What is required:
Where in the entries below does "pointer" appear? Copy every line that has it.

___ Exercise material ___

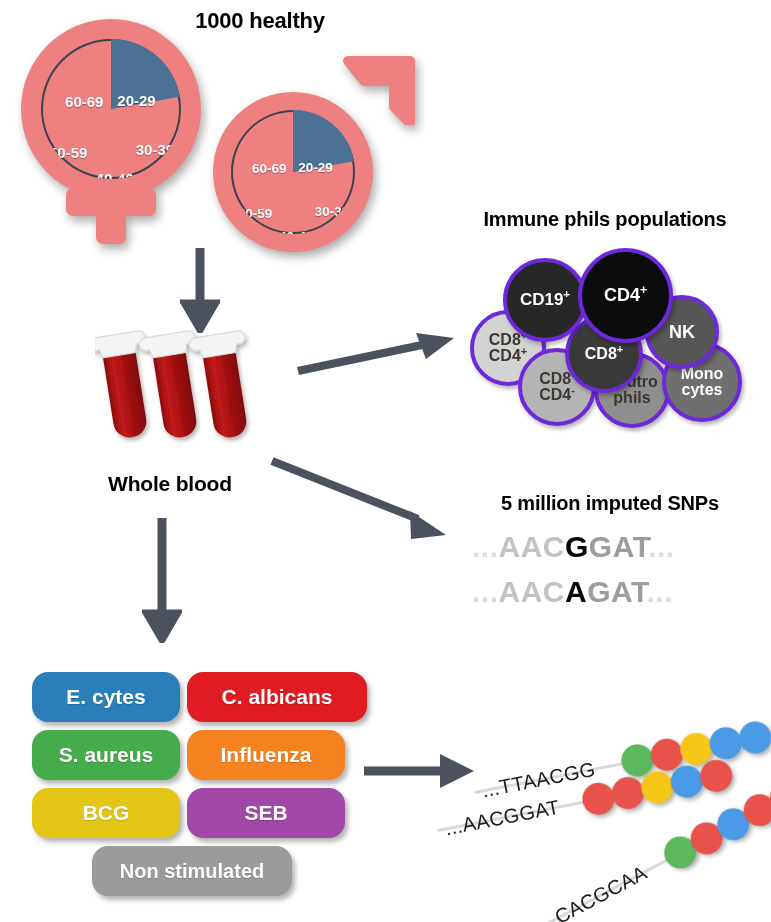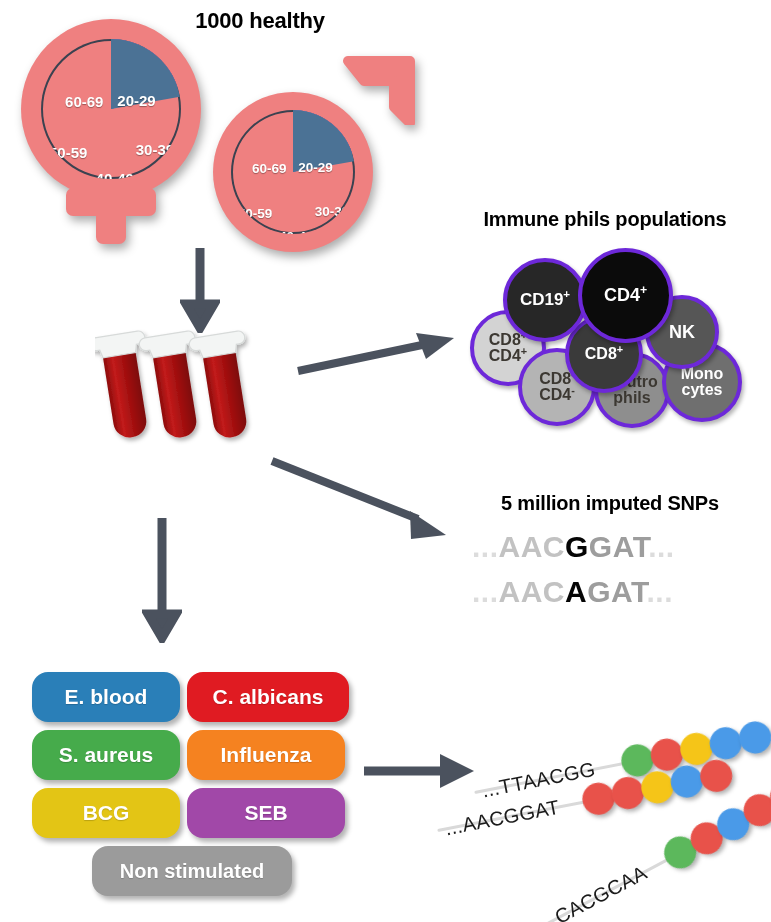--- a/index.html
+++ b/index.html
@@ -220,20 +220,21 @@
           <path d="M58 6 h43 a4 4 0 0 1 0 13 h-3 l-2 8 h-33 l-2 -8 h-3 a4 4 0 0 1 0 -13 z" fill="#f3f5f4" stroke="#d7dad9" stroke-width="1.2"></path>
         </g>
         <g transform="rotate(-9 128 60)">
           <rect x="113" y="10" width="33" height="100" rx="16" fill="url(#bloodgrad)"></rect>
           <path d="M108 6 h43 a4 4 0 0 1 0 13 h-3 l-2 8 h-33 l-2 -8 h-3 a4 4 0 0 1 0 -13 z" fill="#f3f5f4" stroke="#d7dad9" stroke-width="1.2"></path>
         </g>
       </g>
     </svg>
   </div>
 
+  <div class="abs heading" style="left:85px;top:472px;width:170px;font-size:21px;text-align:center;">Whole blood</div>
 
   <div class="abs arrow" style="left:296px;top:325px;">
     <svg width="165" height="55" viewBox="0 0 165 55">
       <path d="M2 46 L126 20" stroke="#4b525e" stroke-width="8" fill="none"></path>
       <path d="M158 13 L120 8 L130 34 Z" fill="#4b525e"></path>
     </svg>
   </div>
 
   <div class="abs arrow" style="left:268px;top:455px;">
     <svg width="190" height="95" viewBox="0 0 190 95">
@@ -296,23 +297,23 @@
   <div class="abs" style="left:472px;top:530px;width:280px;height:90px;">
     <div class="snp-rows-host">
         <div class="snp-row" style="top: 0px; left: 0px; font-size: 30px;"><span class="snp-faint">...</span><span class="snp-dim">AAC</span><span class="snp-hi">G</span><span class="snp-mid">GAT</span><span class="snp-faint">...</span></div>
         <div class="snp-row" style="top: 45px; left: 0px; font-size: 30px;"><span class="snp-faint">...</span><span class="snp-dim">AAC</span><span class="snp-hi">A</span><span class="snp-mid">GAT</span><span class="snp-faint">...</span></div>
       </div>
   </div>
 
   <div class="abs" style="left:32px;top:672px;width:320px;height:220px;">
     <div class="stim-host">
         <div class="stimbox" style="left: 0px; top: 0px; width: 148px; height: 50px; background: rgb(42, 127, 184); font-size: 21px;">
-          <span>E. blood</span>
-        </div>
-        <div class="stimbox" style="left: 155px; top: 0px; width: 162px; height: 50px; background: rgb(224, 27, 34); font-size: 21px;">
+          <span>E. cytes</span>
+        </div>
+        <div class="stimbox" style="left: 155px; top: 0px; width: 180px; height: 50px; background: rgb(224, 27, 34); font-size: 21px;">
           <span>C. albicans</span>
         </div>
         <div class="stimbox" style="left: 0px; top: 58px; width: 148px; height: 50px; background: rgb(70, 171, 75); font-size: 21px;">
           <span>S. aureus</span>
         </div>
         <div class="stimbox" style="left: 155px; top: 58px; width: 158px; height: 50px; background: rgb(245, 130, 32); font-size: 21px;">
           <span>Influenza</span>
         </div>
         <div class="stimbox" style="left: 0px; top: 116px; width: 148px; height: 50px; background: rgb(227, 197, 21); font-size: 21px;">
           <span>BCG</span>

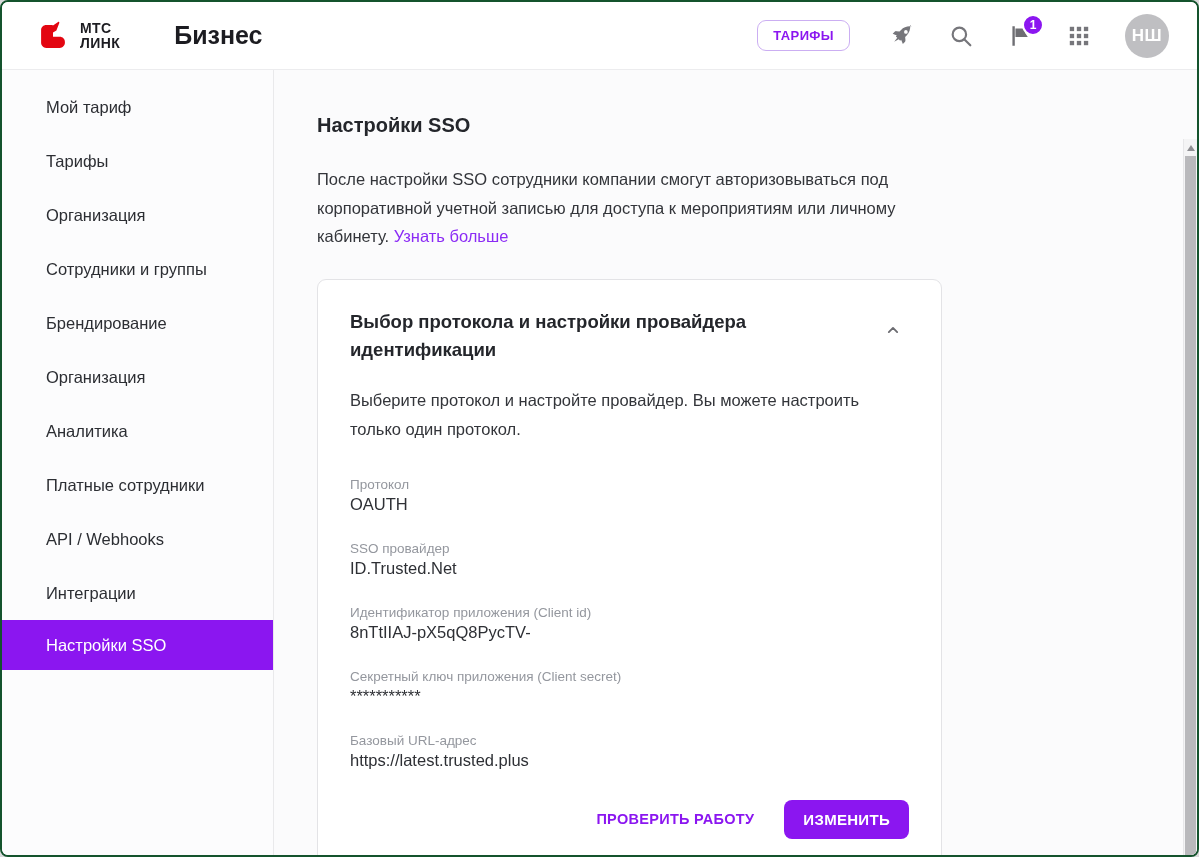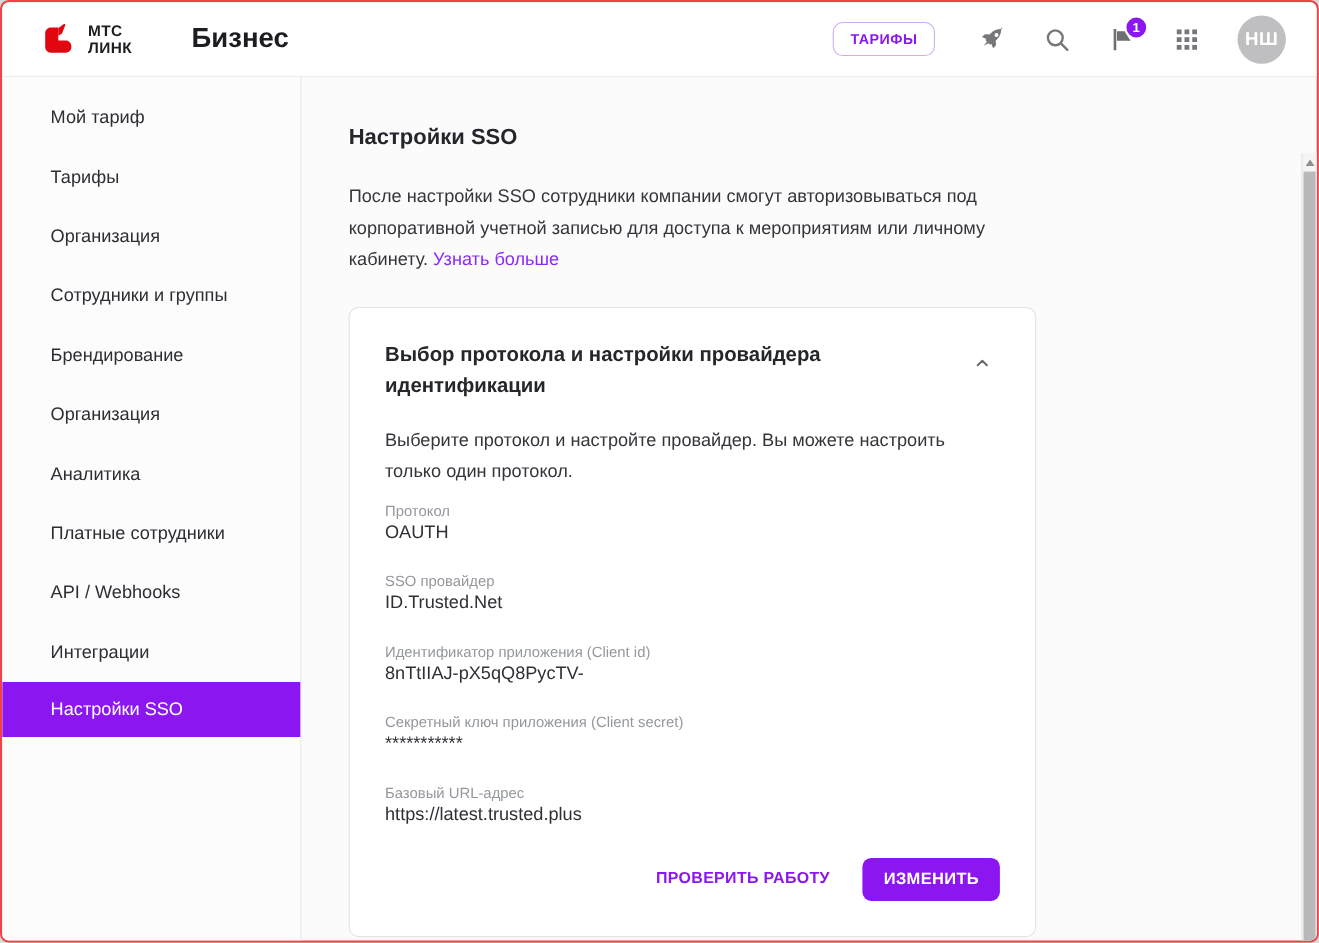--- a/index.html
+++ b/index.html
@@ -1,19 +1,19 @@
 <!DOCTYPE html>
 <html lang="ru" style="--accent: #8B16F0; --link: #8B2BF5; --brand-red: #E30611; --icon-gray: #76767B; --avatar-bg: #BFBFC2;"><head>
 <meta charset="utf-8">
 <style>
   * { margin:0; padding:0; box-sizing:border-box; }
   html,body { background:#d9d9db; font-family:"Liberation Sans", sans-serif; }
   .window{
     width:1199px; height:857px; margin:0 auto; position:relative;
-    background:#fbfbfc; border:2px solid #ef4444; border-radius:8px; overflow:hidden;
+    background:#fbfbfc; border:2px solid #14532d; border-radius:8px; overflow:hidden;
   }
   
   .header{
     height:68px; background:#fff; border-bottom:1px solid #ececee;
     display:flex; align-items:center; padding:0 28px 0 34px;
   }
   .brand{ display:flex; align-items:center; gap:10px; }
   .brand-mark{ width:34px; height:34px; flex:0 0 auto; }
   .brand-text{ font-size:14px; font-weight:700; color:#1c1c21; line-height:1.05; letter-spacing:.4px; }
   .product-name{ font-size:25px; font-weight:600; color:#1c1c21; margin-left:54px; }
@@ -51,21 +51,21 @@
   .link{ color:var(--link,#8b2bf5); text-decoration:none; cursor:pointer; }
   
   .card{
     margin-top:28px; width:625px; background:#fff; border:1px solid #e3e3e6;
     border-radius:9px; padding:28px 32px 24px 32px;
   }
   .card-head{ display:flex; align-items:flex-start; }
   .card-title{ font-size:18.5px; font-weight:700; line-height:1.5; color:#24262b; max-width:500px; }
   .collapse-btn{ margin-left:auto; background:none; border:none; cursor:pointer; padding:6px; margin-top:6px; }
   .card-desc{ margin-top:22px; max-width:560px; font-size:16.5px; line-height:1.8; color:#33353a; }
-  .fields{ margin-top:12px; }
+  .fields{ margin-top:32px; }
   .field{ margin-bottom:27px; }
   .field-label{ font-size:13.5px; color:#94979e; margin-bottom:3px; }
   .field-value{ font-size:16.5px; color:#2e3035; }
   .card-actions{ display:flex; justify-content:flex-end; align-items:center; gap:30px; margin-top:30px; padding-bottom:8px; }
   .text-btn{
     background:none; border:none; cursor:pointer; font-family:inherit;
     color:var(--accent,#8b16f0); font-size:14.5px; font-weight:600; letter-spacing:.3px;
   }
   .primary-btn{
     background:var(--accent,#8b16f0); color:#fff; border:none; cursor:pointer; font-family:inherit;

___

Exercise solution:
   .link{ color:var(--link,#8b2bf5); text-decoration:none; cursor:pointer; }
   .collapse-btn{ margin-left:auto; background:none; border:none; cursor:pointer; padding:6px; margin-top:6px; }
     background:none; border:none; cursor:pointer; font-family:inherit;
     background:var(--accent,#8b16f0); color:#fff; border:none; cursor:pointer; font-family:inherit;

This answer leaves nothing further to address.